Résumé de la table ronde

   Le cœur de ce numéro de la "Pensée de Midi" est les relations entre l'Europe et l'Islam. On a diagnostiqué l'émergeance d'un désir de guerre. Il faut tenter d'expliquer les mécanismes qui amènent les jeunes à une violence extrême, tant contre eux-mêmes que contre les autres.
   Le 16 mai 2003, des jeunes issus des banlieues pauvres de Casablanca sont allés se faire exploser dans le centre ville. Les explications premières des marocains ont été de dire que les responsables de ces attentats venaient de l'extérieur du pays. Or la réalité montra que ces jeunes venaient du pays lui-même. Une autre explication a été de dire que la misère économique, sociale, culturelle les avait amenés à ces actes. Il faut déplacer ces repères unifactoriels vers une réponse plus complexe. Le Jihadisme a tendance à faire l'amalgame de la violence et de la religion.
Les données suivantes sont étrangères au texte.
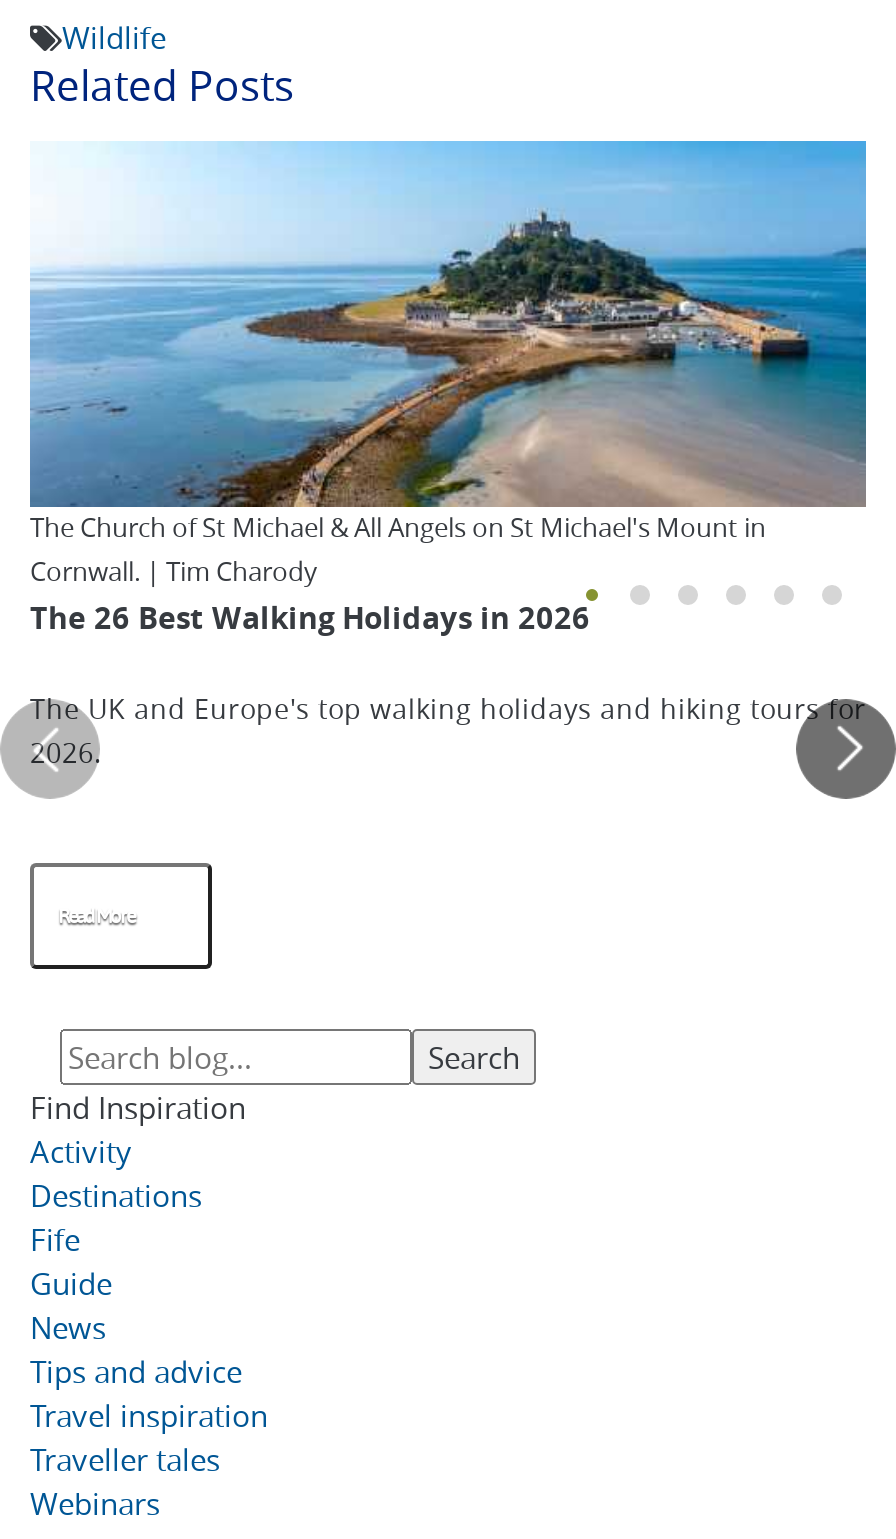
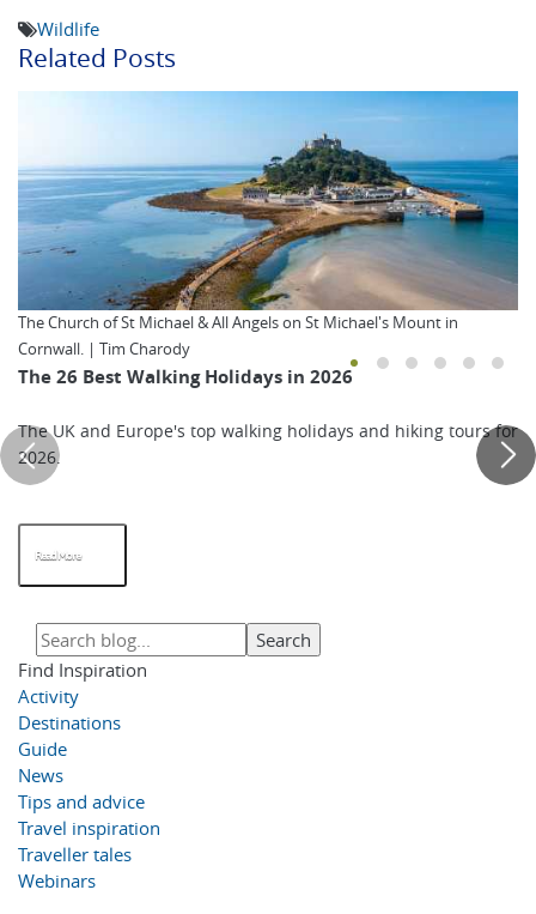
[30,1219,80,1259] Fife -> none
Il faut déplacer ces explications. Les raisons socio-économiques, si elles restent une réalité, demeurent véritablement insuffisantes.
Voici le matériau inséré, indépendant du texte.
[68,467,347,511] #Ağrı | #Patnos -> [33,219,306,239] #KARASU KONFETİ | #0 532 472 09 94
   La théologie de la violence s’est constituée dans le centre de la religion lors de moments de successions politiques et elle n’a jamais été aussi présente qu’aujourd’hui, en tout cas depuis le XXè siècle.
   Dans le spectre de réaction au colonialisme, cette vue a été relativement peu étendue sauf en Algérie. La théologie dominante  de l’Islam est le salafisme qui en est l’une des lectures la  plus violente. Le salafisme construit une très grande violence contre soi-même.
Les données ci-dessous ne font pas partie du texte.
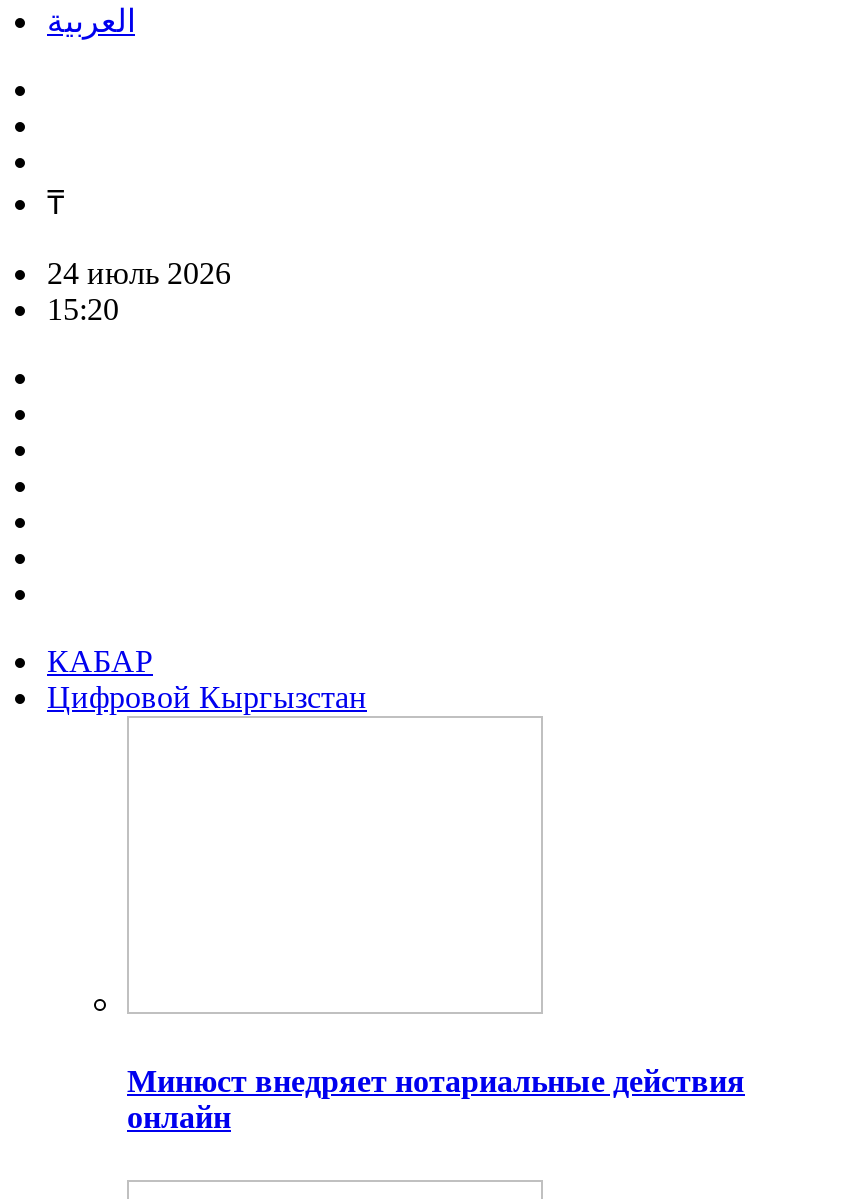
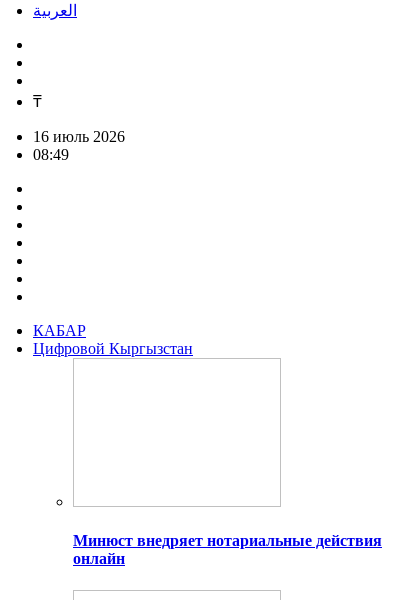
[47,256,231,290] 24 июль 2026 -> [33,128,125,145] 16 июль 2026
[47,292,119,326] 15:20 -> [33,146,69,163] 08:49

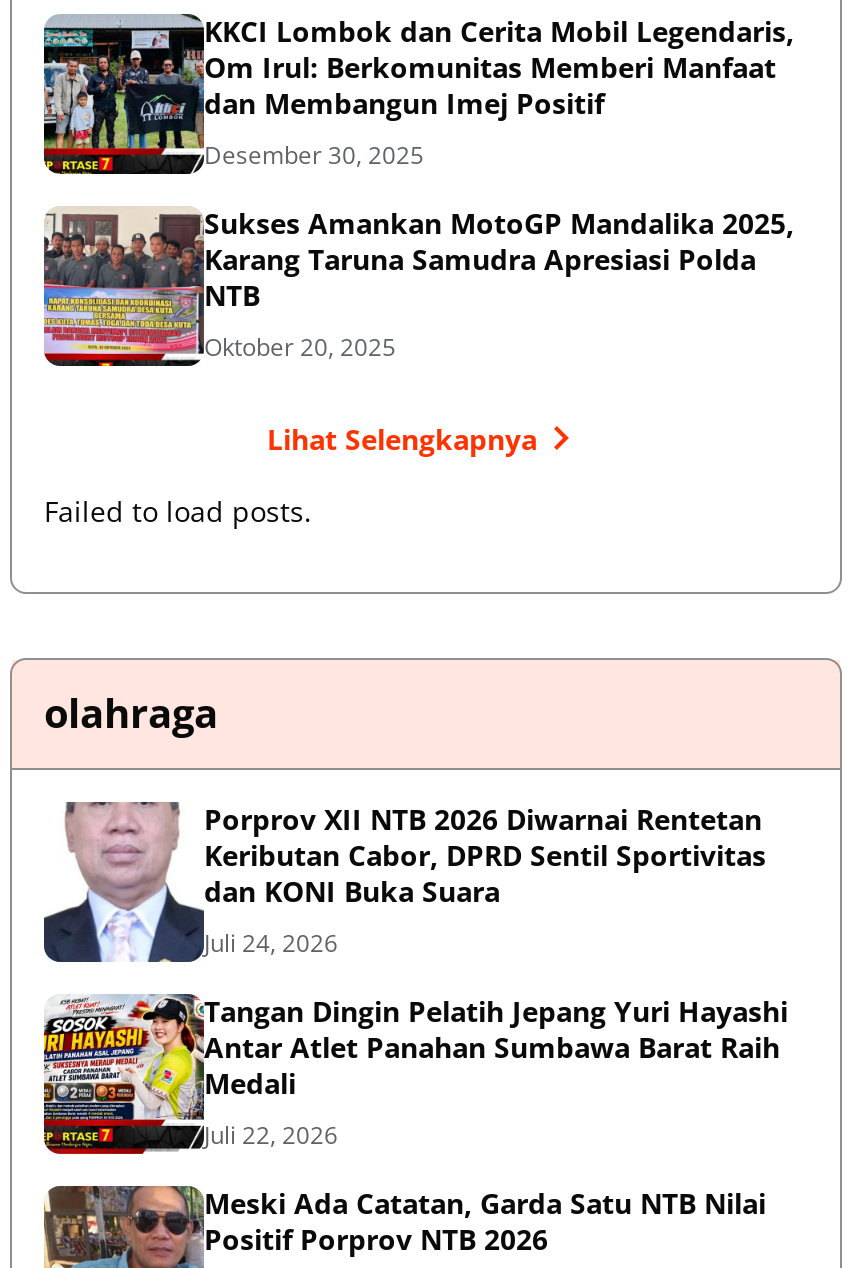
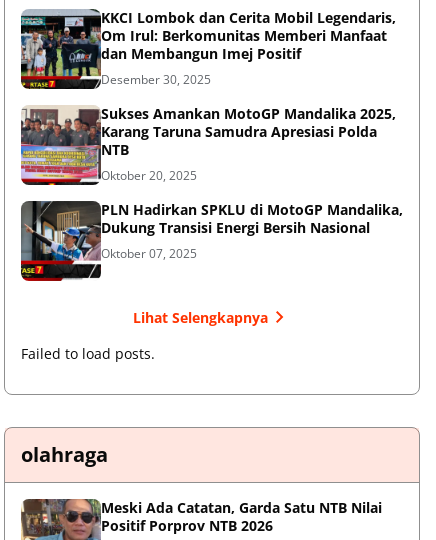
none -> [20,200,403,282] [image] | PLN Hadirkan SPKLU di MotoGP Mandalika, | Dukung Transisi Energi Bersih Nasional | Oktober 07, 2025
moved [44,420,537,741] -> [21,308,268,468]: Lihat Selengkapnya | Failed to load posts. | olahraga
[42,801,788,1153] [image] | Porprov XII NTB 2026 Diwarnai Rentetan | Keributan Cabor, DPRD Sentil Sportivitas | dan KONI Buka Suara | Juli 24, 2026 | Tangan Dingin Pelatih Jepang Yuri Hayashi | Antar Atlet Panahan Sumbawa Barat Raih | Medali | Juli 22, 2026 -> none
[42,992,176,1154] [image] -> none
   La dimension politique valorise la violence et une machine de guerre qui a autorisé la destruction de l’Union Soviétique, notamment en Afghanistan. Les premiers acteurs de ces guerres ont été les militants djihadistes. On a valorisé ces guerriers par une esthétique, un romantisme du guerrier lui-même, comme pour le Commandant Massoud. On pourrait le rapproché de l’image du "Che".
   Il est difficile de combattre ces mouvements en les discréditant. Il n’y a pas vraiment de mouvement positif en dehors de ces actions. Ceci est aussi dicté par un profond sentiment d’injustice qui n’arrive pas à s’exprimer autrement que par cette violence extrême. C’est une montée de la colère dans ces sociétés qui sont extrêmement jeunes.
   Il faut partir du 11 septembre pour comprendre l’évolution de ces discours. Lorsque George W. Bush dit dans un de ses derniers discours qu’il n’était pas préparé à la Guerre d’Irak, c’est en partie vrai dans la mesure où il avait été élu avec un programme moins interventionniste et plutôt isolationniste. 
   Le discours interventionniste est arrivé avec le 11 septembre. Depuis, avec les échecs militaires de l'Irak et de l'Afghanistan, un certain nombre de conservateurs ont rallié le camp de Barak Obama.
   Le problème des européens n'est pas de faire la guerre dans des territoires lointains face aux extrêmistes islamistes, mais plutôt de la faire sur place contre l'immigration arabe en Europe. La création du mot "Eurabia" en est un exemple. Les désirs de guerre sont représentés par la peur, la haine de l'arabe et du terrorisme. Il y a des formes de discours qui légitiment la violence.
   En Italie la situation politique est particulière. Les trois partis politiques de la droite italienne ont tendance à se fondre en un seul parti (On peut croire que de ce côté des Alpes, le principe est sensiblement le même -NDLR). L'insulte et l'anathème sont la base du discours politique italien. Pour l'italien moyen, l'immigré est plus le Rom que l'Arabe. Dans certaines villes italiennes, 30 % de la population est étrangère. Dans l'immédiate après-guerre, le traumatisme du fascisme est très présent. Le discours politique s'en ressent avec certains mots et certaines idées qui sont interdits. Or, actuellement ce discours a beaucoup évolué et les hommes politiques se permettent beaucoup d'écarts. Les masques tombent, les tabous n'existent plus... L'italien moyen est moins sensible au terrorisme, malgré les années de plomb liées aux Brigades Rouges qu'à l'insécurité quotidienne et aux petites incivilités.
   L'une des difficulté du monde actuel est le problème de sa compléxité. Il faut toujours se préparer à une confrontation.

   

Cette rencontre s’inscrit dans le cadre de l’année européenne du dialogue interculturel.